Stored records
....................

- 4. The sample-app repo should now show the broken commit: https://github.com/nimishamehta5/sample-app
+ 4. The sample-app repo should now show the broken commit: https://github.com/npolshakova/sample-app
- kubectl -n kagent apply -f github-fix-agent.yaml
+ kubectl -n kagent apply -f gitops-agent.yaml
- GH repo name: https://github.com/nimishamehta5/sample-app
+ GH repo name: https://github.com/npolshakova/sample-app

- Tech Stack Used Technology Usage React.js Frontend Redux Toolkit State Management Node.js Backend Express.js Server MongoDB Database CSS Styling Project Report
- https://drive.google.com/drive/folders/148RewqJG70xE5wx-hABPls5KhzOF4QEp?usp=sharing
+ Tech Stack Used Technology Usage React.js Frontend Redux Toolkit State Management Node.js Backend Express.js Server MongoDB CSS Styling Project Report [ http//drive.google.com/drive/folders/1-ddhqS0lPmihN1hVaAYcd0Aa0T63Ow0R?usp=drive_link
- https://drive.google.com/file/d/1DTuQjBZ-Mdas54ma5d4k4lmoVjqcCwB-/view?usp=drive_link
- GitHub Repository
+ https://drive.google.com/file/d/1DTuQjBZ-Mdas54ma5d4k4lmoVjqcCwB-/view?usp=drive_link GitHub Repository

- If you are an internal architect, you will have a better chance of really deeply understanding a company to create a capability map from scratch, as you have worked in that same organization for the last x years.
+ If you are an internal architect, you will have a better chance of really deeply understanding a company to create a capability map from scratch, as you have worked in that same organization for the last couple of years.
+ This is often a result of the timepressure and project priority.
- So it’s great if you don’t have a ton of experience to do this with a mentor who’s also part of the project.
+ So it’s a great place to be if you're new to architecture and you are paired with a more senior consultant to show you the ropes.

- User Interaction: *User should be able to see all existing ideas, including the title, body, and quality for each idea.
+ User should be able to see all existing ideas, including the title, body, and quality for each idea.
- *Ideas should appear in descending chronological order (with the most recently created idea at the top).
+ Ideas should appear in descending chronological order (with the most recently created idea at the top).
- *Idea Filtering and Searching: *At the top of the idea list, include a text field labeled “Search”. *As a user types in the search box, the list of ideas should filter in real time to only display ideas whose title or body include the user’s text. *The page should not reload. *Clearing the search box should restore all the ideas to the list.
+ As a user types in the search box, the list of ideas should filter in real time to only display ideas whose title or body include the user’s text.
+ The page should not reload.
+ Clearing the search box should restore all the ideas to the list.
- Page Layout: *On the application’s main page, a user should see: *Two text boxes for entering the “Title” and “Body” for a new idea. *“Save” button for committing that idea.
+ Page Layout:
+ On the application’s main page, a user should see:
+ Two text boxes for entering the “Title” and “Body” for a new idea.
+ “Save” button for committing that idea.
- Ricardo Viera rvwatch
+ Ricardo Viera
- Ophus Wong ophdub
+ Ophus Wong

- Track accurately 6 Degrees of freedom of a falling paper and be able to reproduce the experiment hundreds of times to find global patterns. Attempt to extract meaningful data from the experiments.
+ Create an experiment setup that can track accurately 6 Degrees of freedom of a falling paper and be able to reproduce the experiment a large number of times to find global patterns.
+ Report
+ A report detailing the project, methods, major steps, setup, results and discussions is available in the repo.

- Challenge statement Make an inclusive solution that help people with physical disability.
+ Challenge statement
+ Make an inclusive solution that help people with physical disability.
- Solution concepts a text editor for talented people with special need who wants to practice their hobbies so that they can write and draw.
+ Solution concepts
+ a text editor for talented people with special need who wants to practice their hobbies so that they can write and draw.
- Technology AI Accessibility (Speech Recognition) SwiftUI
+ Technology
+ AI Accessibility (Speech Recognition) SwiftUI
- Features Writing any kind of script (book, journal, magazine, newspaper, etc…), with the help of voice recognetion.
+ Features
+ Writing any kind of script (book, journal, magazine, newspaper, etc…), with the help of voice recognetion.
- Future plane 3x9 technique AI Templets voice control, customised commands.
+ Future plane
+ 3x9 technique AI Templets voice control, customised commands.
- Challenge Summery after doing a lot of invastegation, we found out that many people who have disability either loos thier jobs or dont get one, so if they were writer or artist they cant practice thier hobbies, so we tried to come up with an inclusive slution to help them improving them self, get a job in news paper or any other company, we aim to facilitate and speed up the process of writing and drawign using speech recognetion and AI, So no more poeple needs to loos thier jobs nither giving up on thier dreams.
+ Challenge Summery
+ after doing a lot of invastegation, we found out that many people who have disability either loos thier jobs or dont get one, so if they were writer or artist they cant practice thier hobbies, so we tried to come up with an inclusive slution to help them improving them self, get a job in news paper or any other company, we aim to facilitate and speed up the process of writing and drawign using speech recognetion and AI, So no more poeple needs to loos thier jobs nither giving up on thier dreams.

....................

Each of the records is to be written out again exactly.

- 4. The sample-app repo should now show the broken commit: https://github.com/nimishamehta5/sample-app
+ 4. The sample-app repo should now show the broken commit: https://github.com/npolshakova/sample-app
- kubectl -n kagent apply -f github-fix-agent.yaml
+ kubectl -n kagent apply -f gitops-agent.yaml
- GH repo name: https://github.com/nimishamehta5/sample-app
+ GH repo name: https://github.com/npolshakova/sample-app

- Tech Stack Used Technology Usage React.js Frontend Redux Toolkit State Management Node.js Backend Express.js Server MongoDB Database CSS Styling Project Report
- https://drive.google.com/drive/folders/148RewqJG70xE5wx-hABPls5KhzOF4QEp?usp=sharing
+ Tech Stack Used Technology Usage React.js Frontend Redux Toolkit State Management Node.js Backend Express.js Server MongoDB CSS Styling Project Report [ http//drive.google.com/drive/folders/1-ddhqS0lPmihN1hVaAYcd0Aa0T63Ow0R?usp=drive_link
- https://drive.google.com/file/d/1DTuQjBZ-Mdas54ma5d4k4lmoVjqcCwB-/view?usp=drive_link
- GitHub Repository
+ https://drive.google.com/file/d/1DTuQjBZ-Mdas54ma5d4k4lmoVjqcCwB-/view?usp=drive_link GitHub Repository

- If you are an internal architect, you will have a better chance of really deeply understanding a company to create a capability map from scratch, as you have worked in that same organization for the last x years.
+ If you are an internal architect, you will have a better chance of really deeply understanding a company to create a capability map from scratch, as you have worked in that same organization for the last couple of years.
+ This is often a result of the timepressure and project priority.
- So it’s great if you don’t have a ton of experience to do this with a mentor who’s also part of the project.
+ So it’s a great place to be if you're new to architecture and you are paired with a more senior consultant to show you the ropes.

- User Interaction: *User should be able to see all existing ideas, including the title, body, and quality for each idea.
+ User should be able to see all existing ideas, including the title, body, and quality for each idea.
- *Ideas should appear in descending chronological order (with the most recently created idea at the top).
+ Ideas should appear in descending chronological order (with the most recently created idea at the top).
- *Idea Filtering and Searching: *At the top of the idea list, include a text field labeled “Search”. *As a user types in the search box, the list of ideas should filter in real time to only display ideas whose title or body include the user’s text. *The page should not reload. *Clearing the search box should restore all the ideas to the list.
+ As a user types in the search box, the list of ideas should filter in real time to only display ideas whose title or body include the user’s text.
+ The page should not reload.
+ Clearing the search box should restore all the ideas to the list.
- Page Layout: *On the application’s main page, a user should see: *Two text boxes for entering the “Title” and “Body” for a new idea. *“Save” button for committing that idea.
+ Page Layout:
+ On the application’s main page, a user should see:
+ Two text boxes for entering the “Title” and “Body” for a new idea.
+ “Save” button for committing that idea.
- Ricardo Viera rvwatch
+ Ricardo Viera
- Ophus Wong ophdub
+ Ophus Wong

- Track accurately 6 Degrees of freedom of a falling paper and be able to reproduce the experiment hundreds of times to find global patterns. Attempt to extract meaningful data from the experiments.
+ Create an experiment setup that can track accurately 6 Degrees of freedom of a falling paper and be able to reproduce the experiment a large number of times to find global patterns.
+ Report
+ A report detailing the project, methods, major steps, setup, results and discussions is available in the repo.

- Challenge statement Make an inclusive solution that help people with physical disability.
+ Challenge statement
+ Make an inclusive solution that help people with physical disability.
- Solution concepts a text editor for talented people with special need who wants to practice their hobbies so that they can write and draw.
+ Solution concepts
+ a text editor for talented people with special need who wants to practice their hobbies so that they can write and draw.
- Technology AI Accessibility (Speech Recognition) SwiftUI
+ Technology
+ AI Accessibility (Speech Recognition) SwiftUI
- Features Writing any kind of script (book, journal, magazine, newspaper, etc…), with the help of voice recognetion.
+ Features
+ Writing any kind of script (book, journal, magazine, newspaper, etc…), with the help of voice recognetion.
- Future plane 3x9 technique AI Templets voice control, customised commands.
+ Future plane
+ 3x9 technique AI Templets voice control, customised commands.
- Challenge Summery after doing a lot of invastegation, we found out that many people who have disability either loos thier jobs or dont get one, so if they were writer or artist they cant practice thier hobbies, so we tried to come up with an inclusive slution to help them improving them self, get a job in news paper or any other company, we aim to facilitate and speed up the process of writing and drawign using speech recognetion and AI, So no more poeple needs to loos thier jobs nither giving up on thier dreams.
+ Challenge Summery
+ after doing a lot of invastegation, we found out that many people who have disability either loos thier jobs or dont get one, so if they were writer or artist they cant practice thier hobbies, so we tried to come up with an inclusive slution to help them improving them self, get a job in news paper or any other company, we aim to facilitate and speed up the process of writing and drawign using speech recognetion and AI, So no more poeple needs to loos thier jobs nither giving up on thier dreams.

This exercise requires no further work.